Padrões observados nos casos semelhantes deste acervo — cada processo é único.

❓ Perguntas frequentes

O que essa decisão decidiu?

A decisão estabeleceu que empresas em recuperação judicial não têm presunção de hipossuficiência econômica e precisam comprovar a falta de recursos para obter a justiça gratuita.

Quem entrou no processo?

Uma empresa em recuperação judicial entrou com recurso buscando a justiça gratuita, e outras empresas também recorreram sobre outros temas.

Como o tribunal decidiu e por quê?

O TST negou o pedido da empresa, mantendo o entendimento de que a recuperação judicial, por si só, não garante a justiça gratuita. A decisão se baseou na jurisprudência consolidada do tribunal e no Tema 283 dos recursos repetitivos.

Quais leis ou súmulas foram aplicadas?

Foram aplicadas a Súmula nº 463, II, do TST, que exige a comprovação da hipossuficiência, e o Tema nº 283 da Tabela de Recursos Repetitivos do TST, que reafirma essa tese.

Qual foi o argumento que mais pesou na decisão?

O argumento principal foi que a simples condição de estar em recuperação judicial não significa que a empresa não possa arcar com as custas do processo, sendo indispensável a comprovação dessa insuficiência.

A decisão foi favorável ou contrária a quem pediu?

A decisão foi contrária à empresa que pediu a justiça gratuita, pois seu pedido foi negado.

O que isso significa pra quem está em situação parecida?

Significa que empresas em recuperação judicial que buscam a justiça gratuita devem reunir e apresentar provas concretas de que não possuem recursos para pagar as custas processuais, pois a condição de recuperação judicial não é suficiente por si só.
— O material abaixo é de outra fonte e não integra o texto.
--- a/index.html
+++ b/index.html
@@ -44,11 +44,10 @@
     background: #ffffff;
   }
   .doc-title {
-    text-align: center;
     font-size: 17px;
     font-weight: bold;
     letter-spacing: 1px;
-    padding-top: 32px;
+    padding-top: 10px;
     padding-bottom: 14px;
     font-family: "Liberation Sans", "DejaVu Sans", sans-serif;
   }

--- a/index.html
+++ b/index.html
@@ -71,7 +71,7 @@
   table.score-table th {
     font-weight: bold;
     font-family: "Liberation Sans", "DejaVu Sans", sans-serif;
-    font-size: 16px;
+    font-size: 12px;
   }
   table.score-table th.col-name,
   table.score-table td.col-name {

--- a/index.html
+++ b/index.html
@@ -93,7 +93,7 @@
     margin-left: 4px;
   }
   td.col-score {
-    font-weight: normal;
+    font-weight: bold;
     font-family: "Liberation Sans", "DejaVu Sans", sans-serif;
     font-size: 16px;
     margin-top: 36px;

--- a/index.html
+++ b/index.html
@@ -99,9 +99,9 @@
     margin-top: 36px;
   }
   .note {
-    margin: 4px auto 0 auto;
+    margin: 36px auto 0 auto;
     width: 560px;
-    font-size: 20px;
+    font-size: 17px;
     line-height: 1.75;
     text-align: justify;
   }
Quais provas ou documentos foram importantes?

O texto não especifica quais provas ou documentos seriam importantes, mas indica a necessidade de 'comprovar o seu estado de hipossuficiência econômica'. Isso geralmente envolve documentos financeiros que demonstrem a insuficiência de recursos.

Ainda é possível recorrer de uma decisão dessas?
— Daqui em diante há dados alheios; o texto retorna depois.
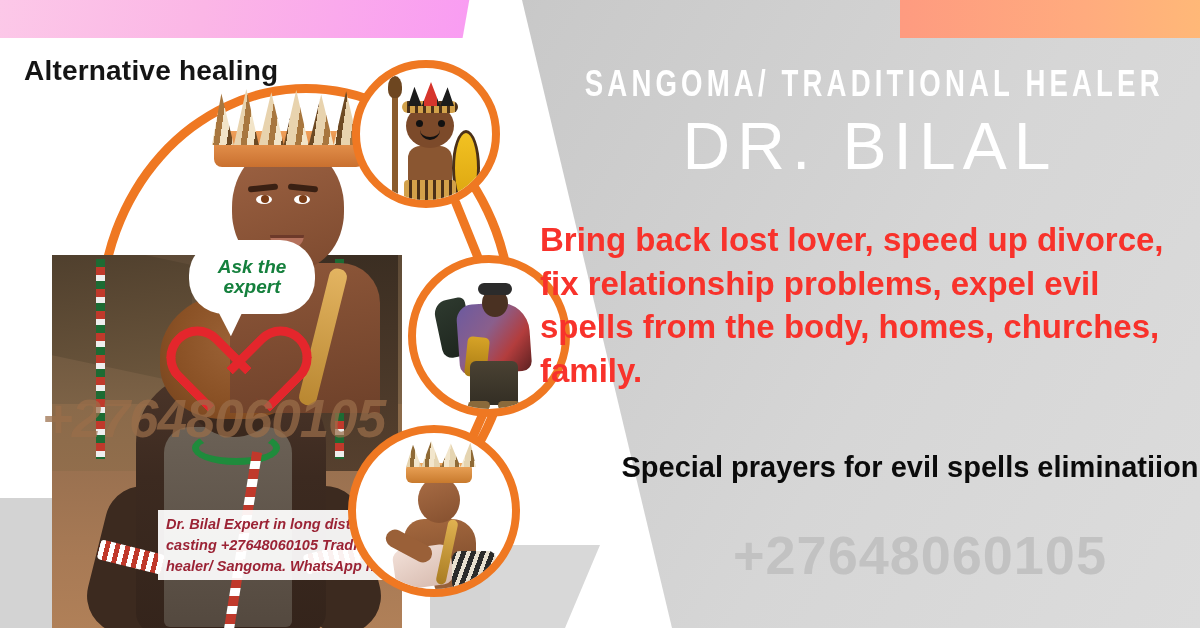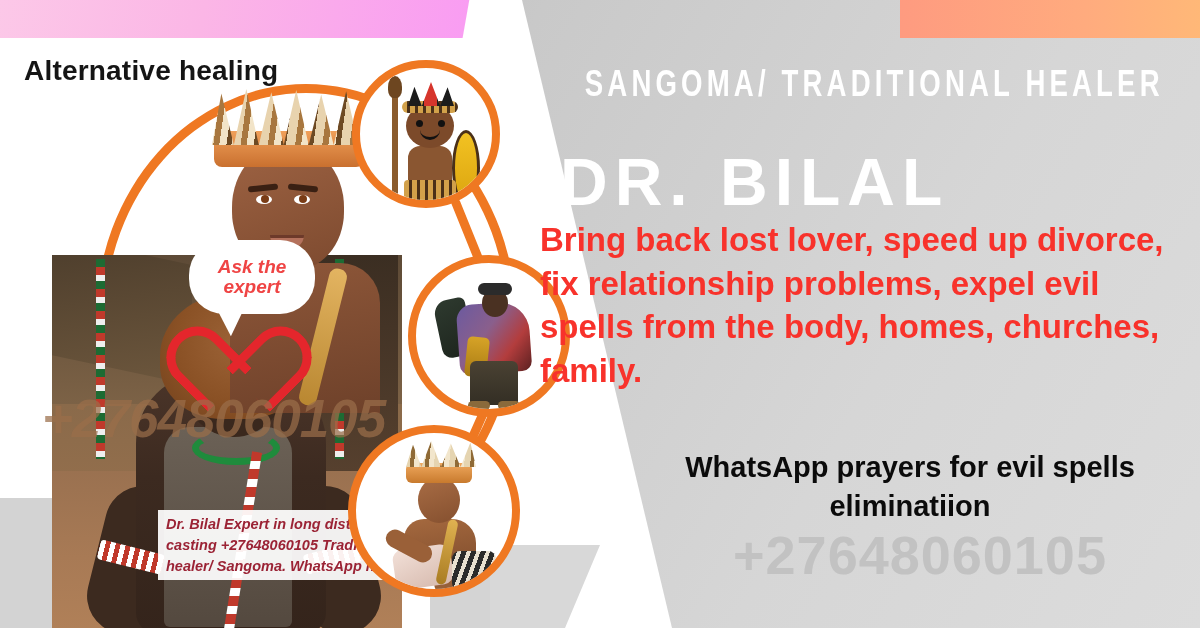--- a/index.html
+++ b/index.html
@@ -61,8 +61,8 @@
   }
   .title {
     position:absolute; left:560px; top:108px; width:620px;
-    font-size:66px; font-weight:700; color:#ffffff;
-    letter-spacing:7px; white-space:nowrap;margin-top:36px;
+    font-size:66px; font-weight:400; color:#ffffff;
+    letter-spacing:7px; text-align:center; white-space:nowrap;
   }
 
   .red-copy {

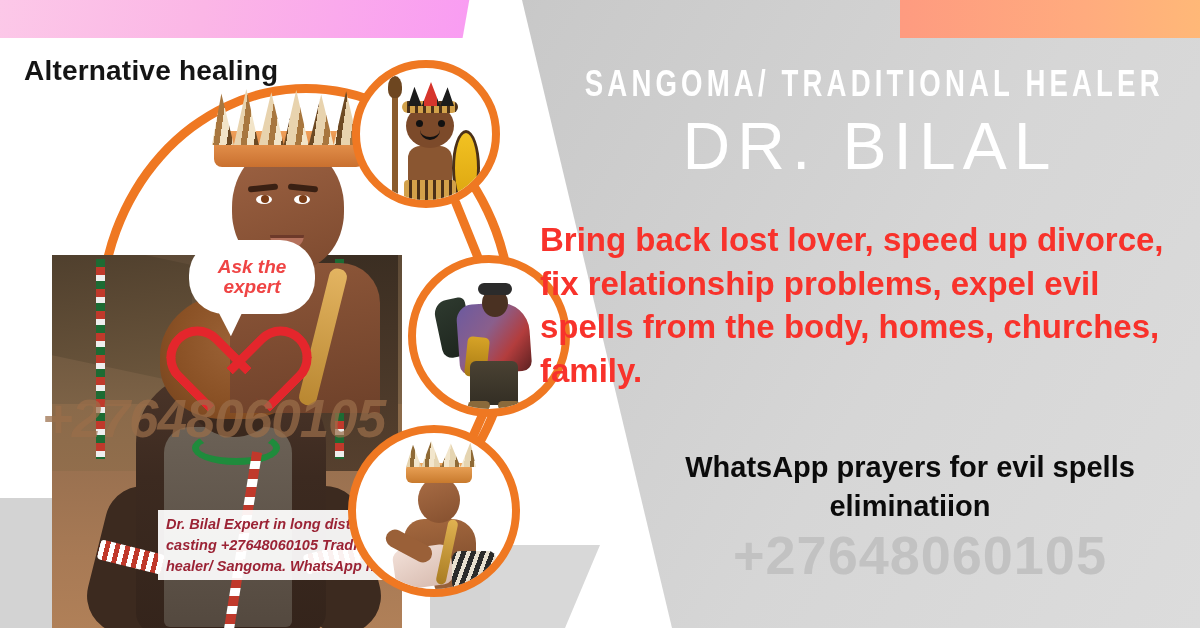--- a/index.html
+++ b/index.html
@@ -160,7 +160,7 @@
     display:flex; align-items:center; justify-content:center;
     box-shadow:0 0 0 3px #ffffff;
   }
-  .bubble-txt { font-size:19px; font-weight:700; font-style:italic; color:#ef4444;
+  .bubble-txt { font-size:19px; font-weight:700; font-style:italic; color:#15803d;
     line-height:1.05; text-align:center; }
   .bubble-tail {
     position:absolute; left:215px; top:300px; width:0; height:0;

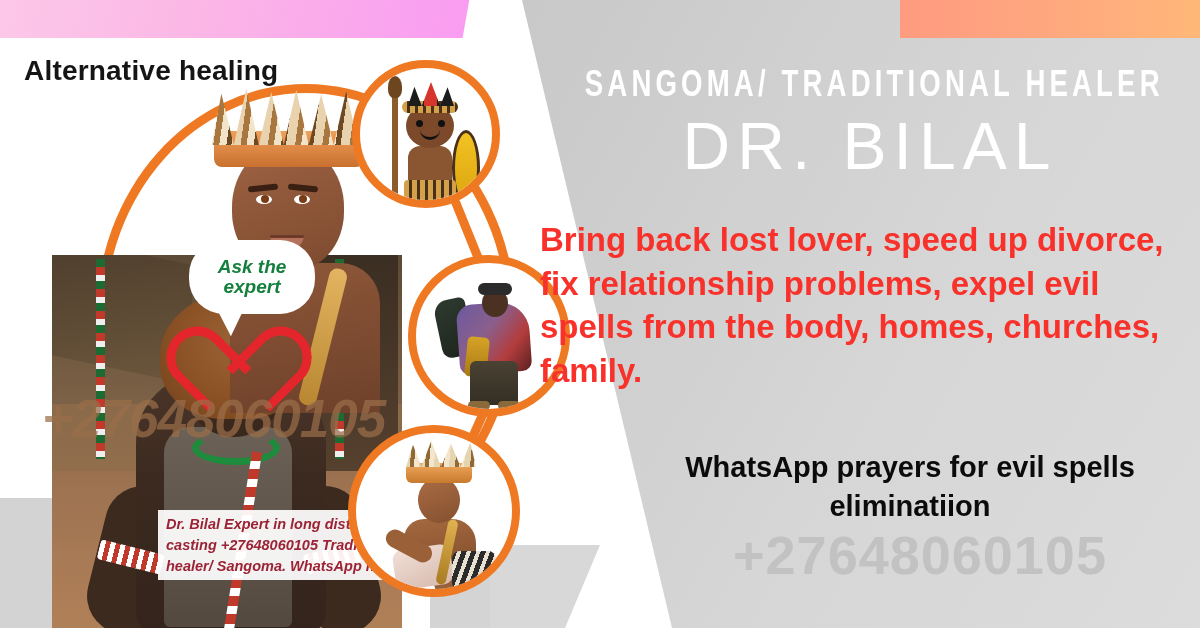--- a/index.html
+++ b/index.html
@@ -390,7 +390,7 @@
   <div class="kicker">SANGOMA/ TRADITIONAL HEALER</div>
   <div class="title">DR. BILAL</div>
   <div class="red-copy">Bring back lost lover, speed up divorce, fix relationship problems, expel evil spells from the body, homes, churches, family.</div>
-  <div class="black-copy">WhatsApp prayers for  evil spells eliminatiion</div>
+  <div class="black-copy">Special prayers for  evil spells eliminatiion</div>
   <div class="ghost-phone">+27648060105</div>
 
 </div>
Em geral, decisões de tribunais superiores como o TST podem ter recursos limitados a questões específicas de direito, mas o texto não informa sobre a possibilidade de novos recursos para este caso em particular.

Vale a pena procurar um advogado num caso assim?
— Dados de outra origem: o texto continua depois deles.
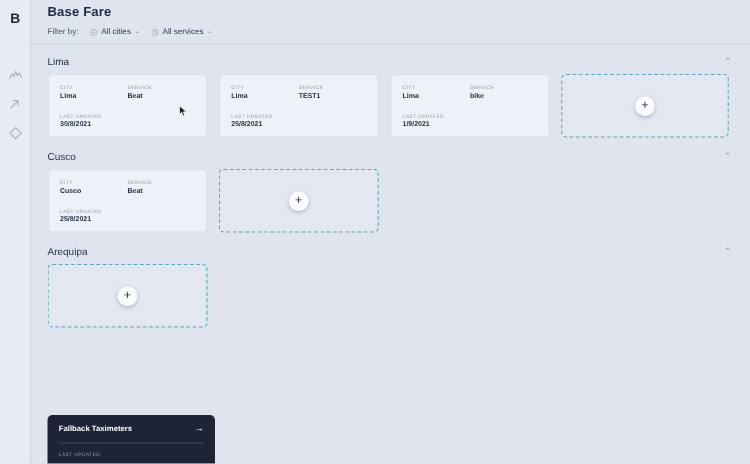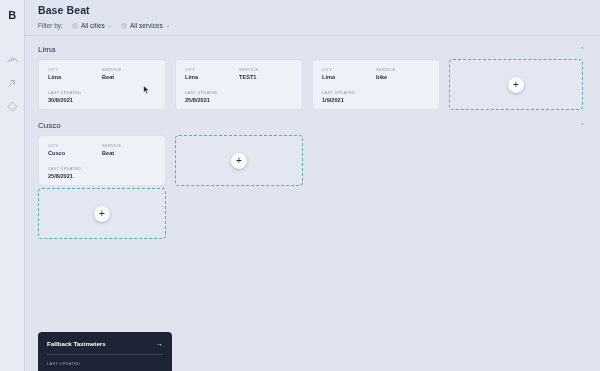--- a/index.html
+++ b/index.html
@@ -158,7 +158,7 @@
 
   <div class="main">
 
-    <div class="page-title">Base Beat</div>
+    <div class="page-title">Base Fare</div>
 
     <div class="filter-bar">
       <span class="filter-label">Filter by:</span>

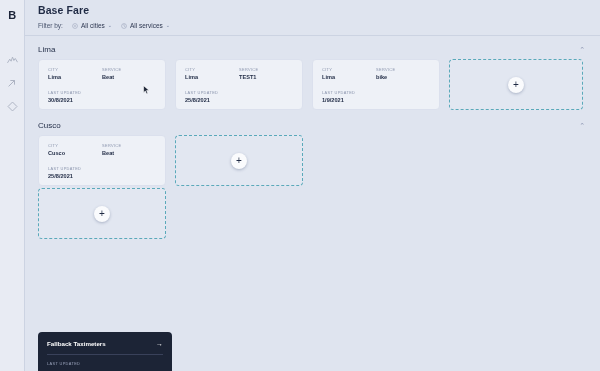--- a/index.html
+++ b/index.html
@@ -281,6 +281,10 @@
     </div>
 
     <div class="group">
+      <div class="group-head">
+        <span class="group-title">Arequipa</span>
+        <span class="collapse-btn">⌃</span>
+      </div>
       <div class="row">
         <div class="add-card">
           <div class="plus-btn">+</div>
Sim, é sempre fundamental procurar um advogado especialista para analisar o caso concreto, orientar sobre as provas necessárias e buscar a melhor estratégia jurídica.

Fonte oficial: TST — 3ª Turma — ementa e inteiro teor reproduzidos das bases públicas do tribunal.Resumo, tese, resumo técnico e perguntas: elaborados por Inteligência Artificial com base na ementa e no acórdão oficiais.